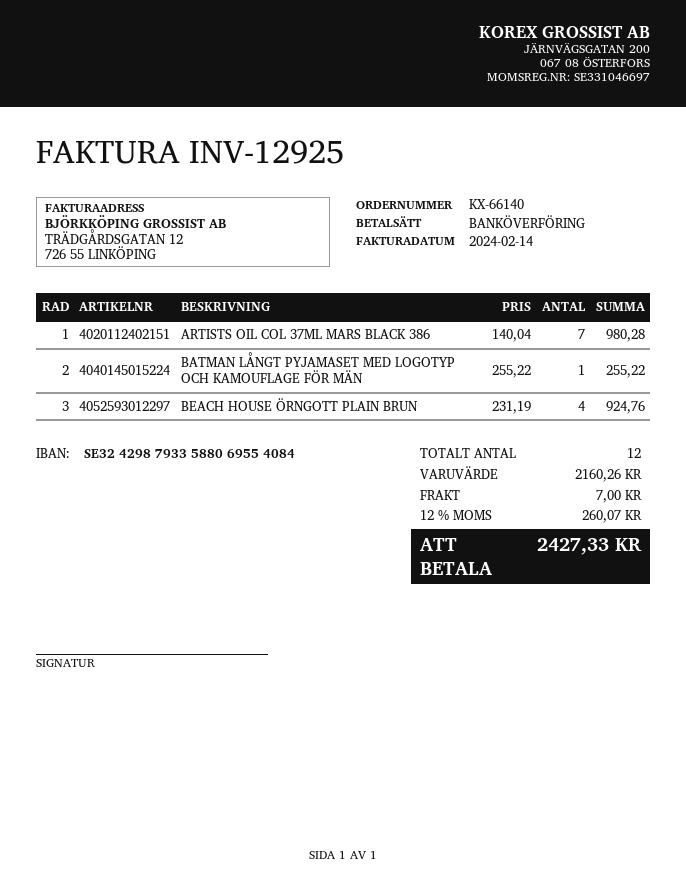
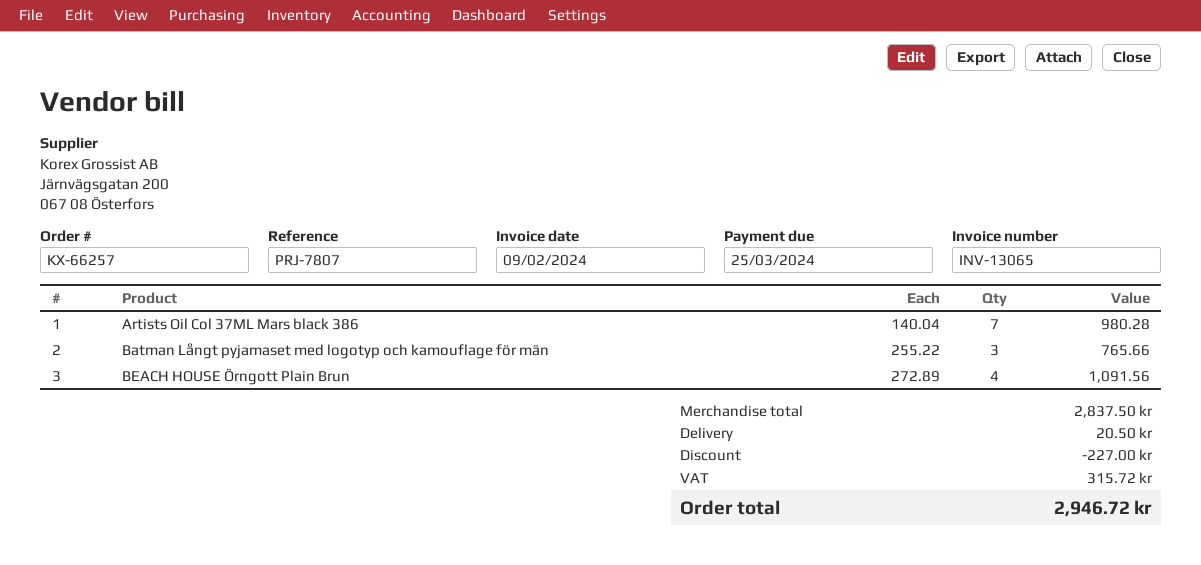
order number: KX-66140 -> KX-66257
invoice number: INV-12925 -> INV-13065
invoice date: 2024-02-14 -> 2024-02-09
BATMAN LÅNGT PYJAMASET MED LOGOTYP OCH KAMOUFLAGE FÖR MÄN: 1 x 255.22 = 255.22 -> 3 x 255.22 = 765.66
BEACH HOUSE ÖRNGOTT PLAIN BRUN: 4 x 231.19 = 924.76 -> 4 x 272.89 = 1091.56
subtotal: 2160.26 -> 2837.50
discount: none -> 227.00
shipping: 7.00 -> 20.50
tax: 260.07 -> 315.72
total: 2427.33 -> 2946.72

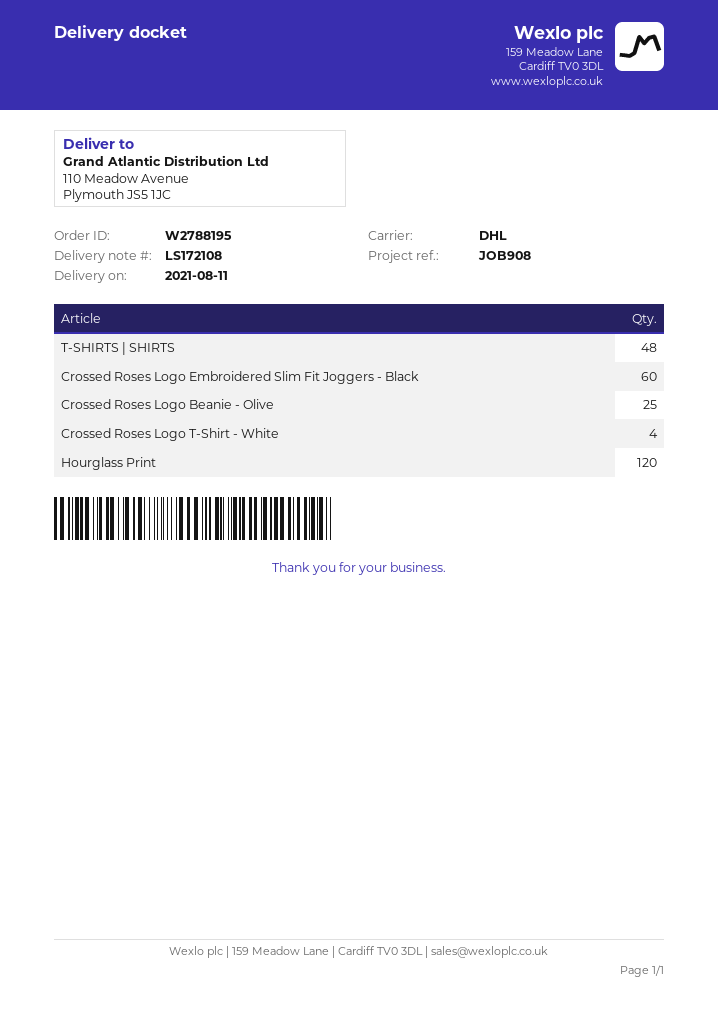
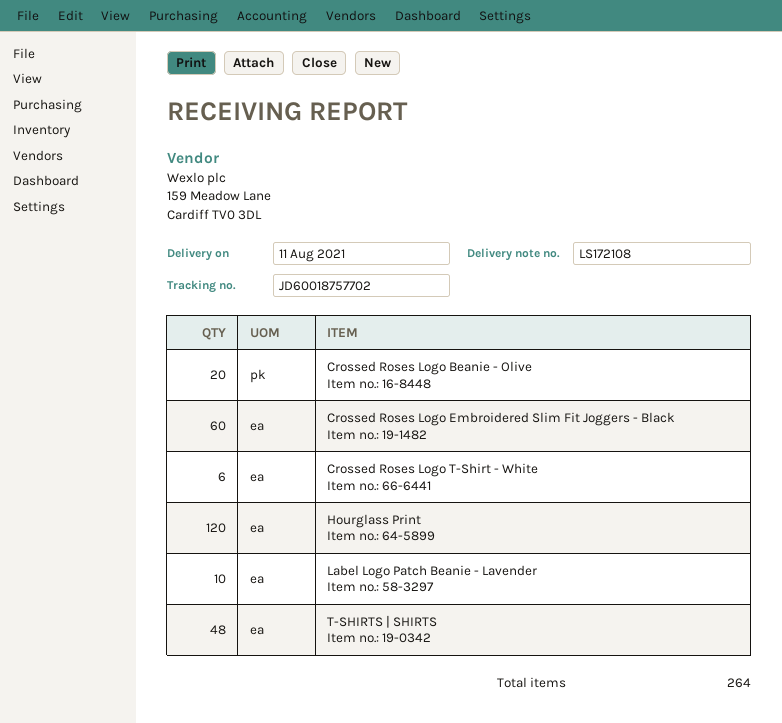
Crossed Roses Logo Beanie - Olive: 25 -> 20
Crossed Roses Logo T-Shirt - White: 4 -> 6
Label Logo Patch Beanie - Lavender: none -> 10

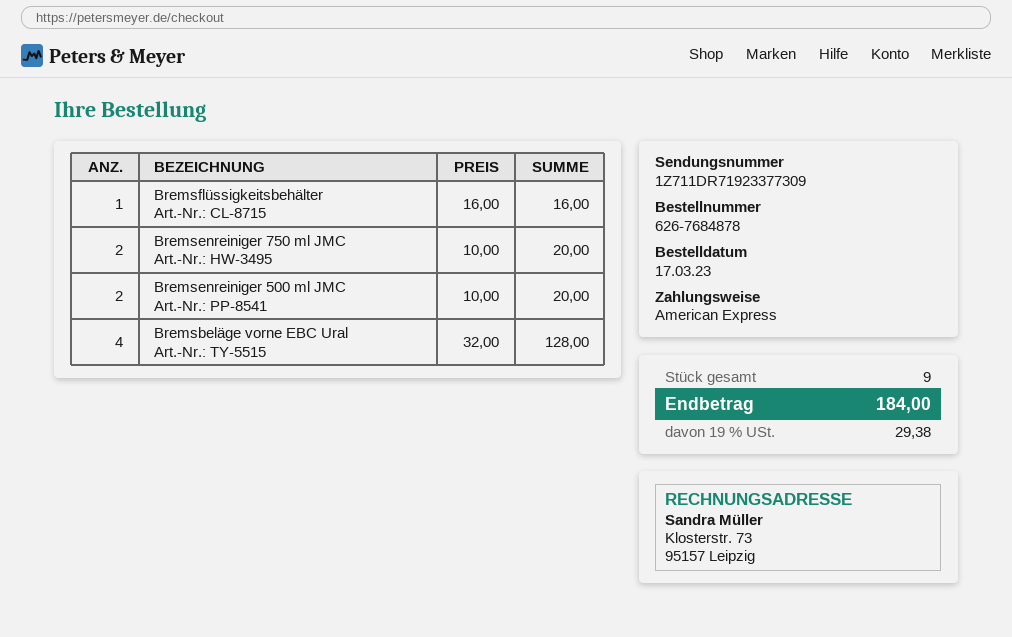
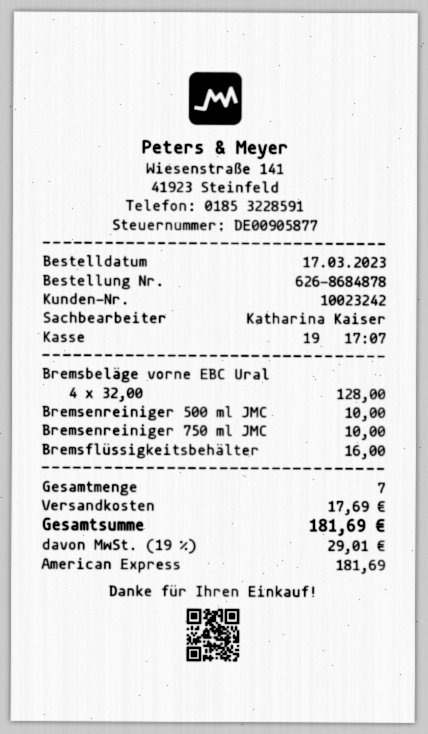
order number: 626-7684878 -> 626-8684878
Bremsenreiniger 750 ml JMC: 2 x 10.00 = 20.00 -> 1 x 10.00 = 10.00
Bremsenreiniger 500 ml JMC: 2 x 10.00 = 20.00 -> 1 x 10.00 = 10.00
total quantity: 9 -> 7
shipping: none -> 17.69
tax: 19% = 29.38 -> 19% = 29.01
total: 184.00 -> 181.69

Task goal:
Please give back the data above word for word, with no pictures included.

Expected answer:
order number: KX-66140 -> KX-66257
invoice number: INV-12925 -> INV-13065
invoice date: 2024-02-14 -> 2024-02-09
BATMAN LÅNGT PYJAMASET MED LOGOTYP OCH KAMOUFLAGE FÖR MÄN: 1 x 255.22 = 255.22 -> 3 x 255.22 = 765.66
BEACH HOUSE ÖRNGOTT PLAIN BRUN: 4 x 231.19 = 924.76 -> 4 x 272.89 = 1091.56
subtotal: 2160.26 -> 2837.50
discount: none -> 227.00
shipping: 7.00 -> 20.50
tax: 260.07 -> 315.72
total: 2427.33 -> 2946.72

Crossed Roses Logo Beanie - Olive: 25 -> 20
Crossed Roses Logo T-Shirt - White: 4 -> 6
Label Logo Patch Beanie - Lavender: none -> 10

order number: 626-7684878 -> 626-8684878
Bremsenreiniger 750 ml JMC: 2 x 10.00 = 20.00 -> 1 x 10.00 = 10.00
Bremsenreiniger 500 ml JMC: 2 x 10.00 = 20.00 -> 1 x 10.00 = 10.00
total quantity: 9 -> 7
shipping: none -> 17.69
tax: 19% = 29.38 -> 19% = 29.01
total: 184.00 -> 181.69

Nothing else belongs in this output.